CORONATION Street creator Tony Warren has died aged 79.
In a statement, ITV said: “It is with great sadness that Coronation Street confirms legendary creator and acclaimed writer Tony Warren MBE passed away peacefully last night surrounded by his loving friends, aged 79, after a short illness.”
Warren devised the idea for the Weatherfield soap at the age of 24, at the very beginning of his writing career, and was a regular visitor to the soap’s set in Trafford, Greater Manchester.
Ken Barlow actor William Roache, who had worked with Warren since Coronation Street’s first episode on December 9 1960, said he was the “father” of the soap.
“When I first met Tony I couldn’t quite believe he’d created and written Coronation Street because he was no more than a young boy,” he said.
“It was his boyish energy even recently when I saw him again that I’ll remember. I loved Tony’s energy. He was the father of Coronation Street and he gave us all so much.
“He will be so desperately missed because of who he was and what he did. We owe him so much.”
The ITV statement continued: “All who worked with Tony throughout his illustrious career had the utmost respect for his achievements and he remained a consultant on the Manchester-based soap until the day he died.
“He was considered one of the television industry’s greatest minds as he devised the idea for the Weatherfield soap at the age of 24, at the very beginning of his acclaimed writing career.”

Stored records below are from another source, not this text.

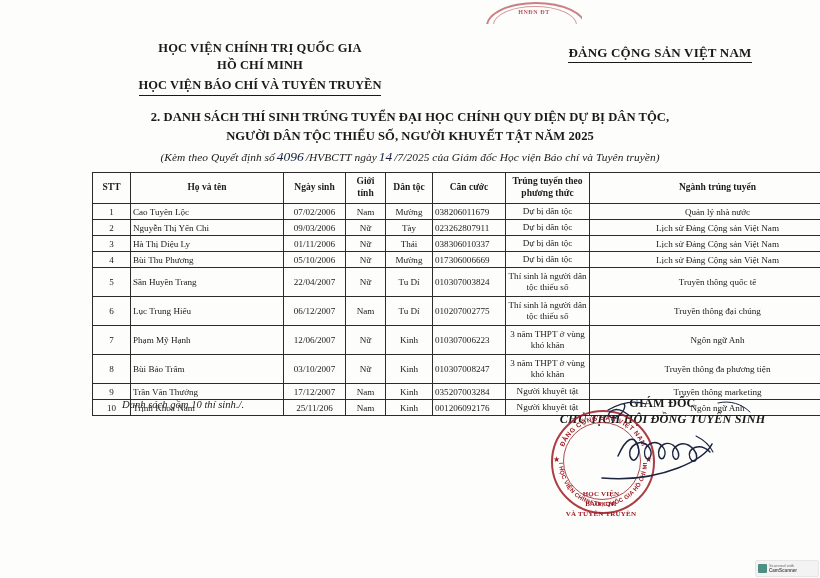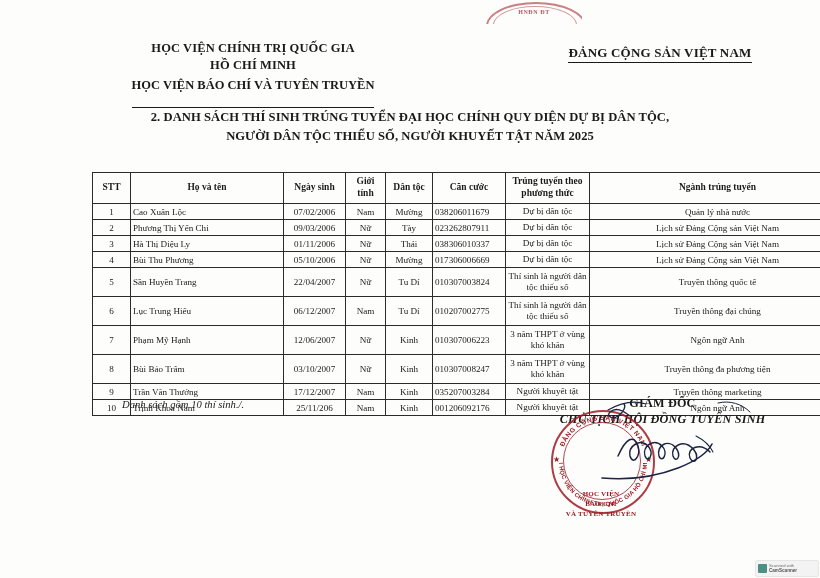--- a/index.html
+++ b/index.html
@@ -68,7 +68,7 @@
   
   .hdr-left {
     position: absolute;
-    left: 68px;
+    left: 75px;
     top: 40px;
     width: 370px;
     text-align: center;

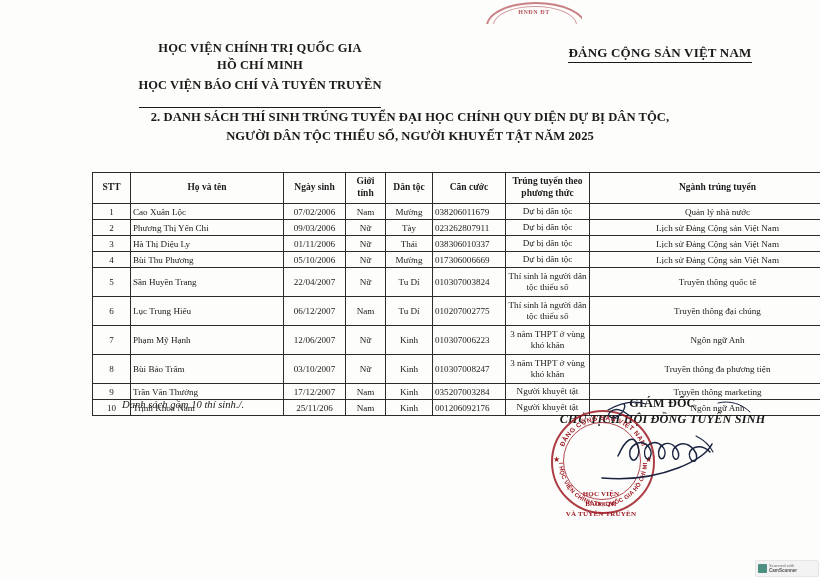--- a/index.html
+++ b/index.html
@@ -85,7 +85,7 @@
     font-weight: bold;
     display: inline-block;
     border-bottom: 1.3px solid #1a1a1a;
-    padding-bottom: 13px;
+    padding-bottom: 1px;
     margin-top: 1px;
   }
 

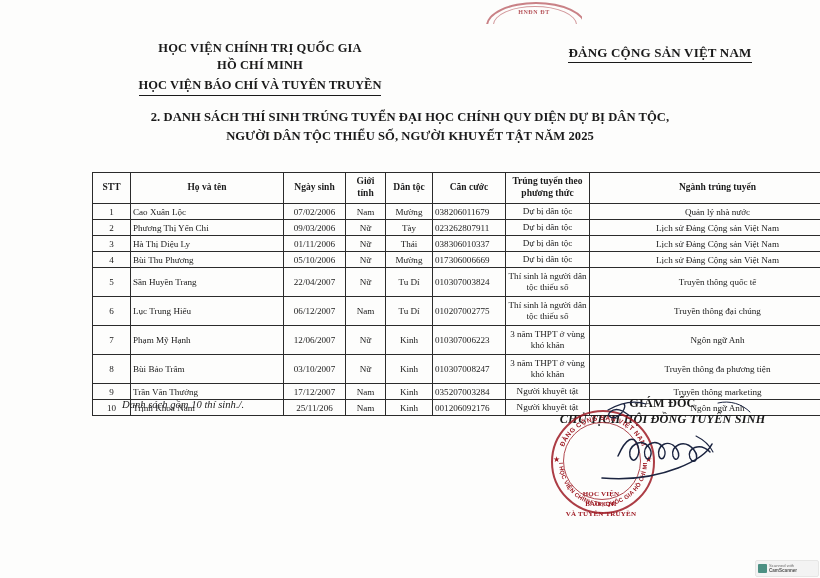--- a/index.html
+++ b/index.html
@@ -321,6 +321,9 @@
   <div class="title-block">
     <div class="t1">2. DANH SÁCH THÍ SINH TRÚNG TUYỂN ĐẠI HỌC CHÍNH QUY DIỆN DỰ BỊ DÂN TỘC,</div>
     <div class="t2">NGƯỜI DÂN TỘC THIỂU SỐ, NGƯỜI KHUYẾT TẬT NĂM 2025</div>
+    <div class="t3">
+      <span>(Kèm theo Quyết định số</span><span class="hand">4096</span><span>/HVBCTT ngày</span><span class="hand">14</span><span>/7/2025 của Giám đốc Học viện Báo chí và Tuyên truyền)</span>
+    </div>
   </div>
 
   <div class="tbl-wrap">

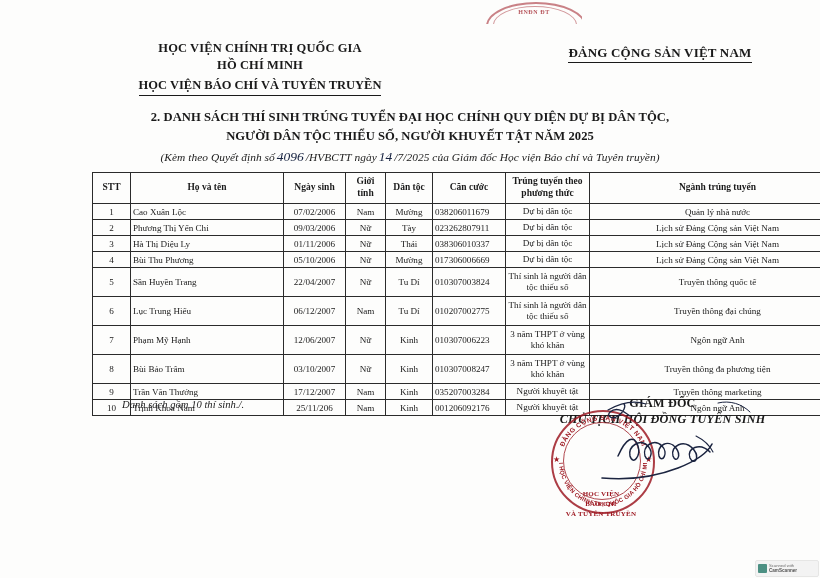--- a/index.html
+++ b/index.html
@@ -353,7 +353,7 @@
       <tbody>
         <tr>
           <td class="c-stt">1</td>
-          <td class="c-name">Cao Xuân Lộc</td>
+          <td class="c-name">Cao Tuyên Lộc</td>
           <td class="c-dob">07/02/2006</td>
           <td class="c-sex">Nam</td>
           <td class="c-eth">Mường</td>

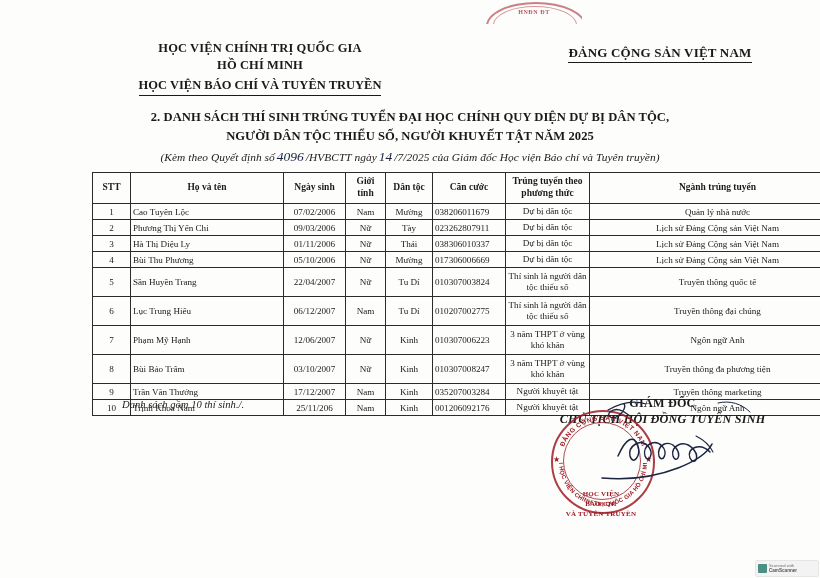--- a/index.html
+++ b/index.html
@@ -363,7 +363,7 @@
         </tr>
         <tr>
           <td class="c-stt">2</td>
-          <td class="c-name">Phương Thị Yến Chi</td>
+          <td class="c-name">Nguyễn Thị Yến Chi</td>
           <td class="c-dob">09/03/2006</td>
           <td class="c-sex">Nữ</td>
           <td class="c-eth">Tày</td>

Born Anthony McVay Simpson in Eccles, Manchester, Warren was a regular visitor to the soap’s set in Trafford, Greater Manchester.
He loved catching up with the cast and crew during breaks in filming. He also offered the actors insightful feedback about their characters and storylines.
Credited with creating one of the most successful programmes in British television history, the Coronation Street creator adopted the stage surname of Warren during his early acting career as a successful child star.
He trained at the Elliott Clarke Theatre School in Liverpool and became a regular on Children’s Hour on BBC Radio.
He also acted in many radio plays and performed with the actors who were later to become household names in Coronation Street, most notably Violet Carson, who played battleaxe Ena Sharples, and Doris Speed, who became famous as Annie Walker.
In 1960, Warren’s initial scripts for Coronation Street were commissioned by Granada Television for the ITV network.
He went on to write the first 13 episodes of the long-running soap.
Almost overnight, Coronation Street became an instant success.
Warren wrote scripts for Granada Television on a full-time basis until 1968.
He then worked on other television dramas and went on to craft several critically acclaimed novels in the 1990s, although his association with Coronation Street continued.
He wrote episodes for the soap until the late 1970s.
Warren is survived by his cousin Roy, his loving and devoted friends and his colleagues at Coronation Street who in later years became like family to him.
ITV said no further information about his death will be available at this time.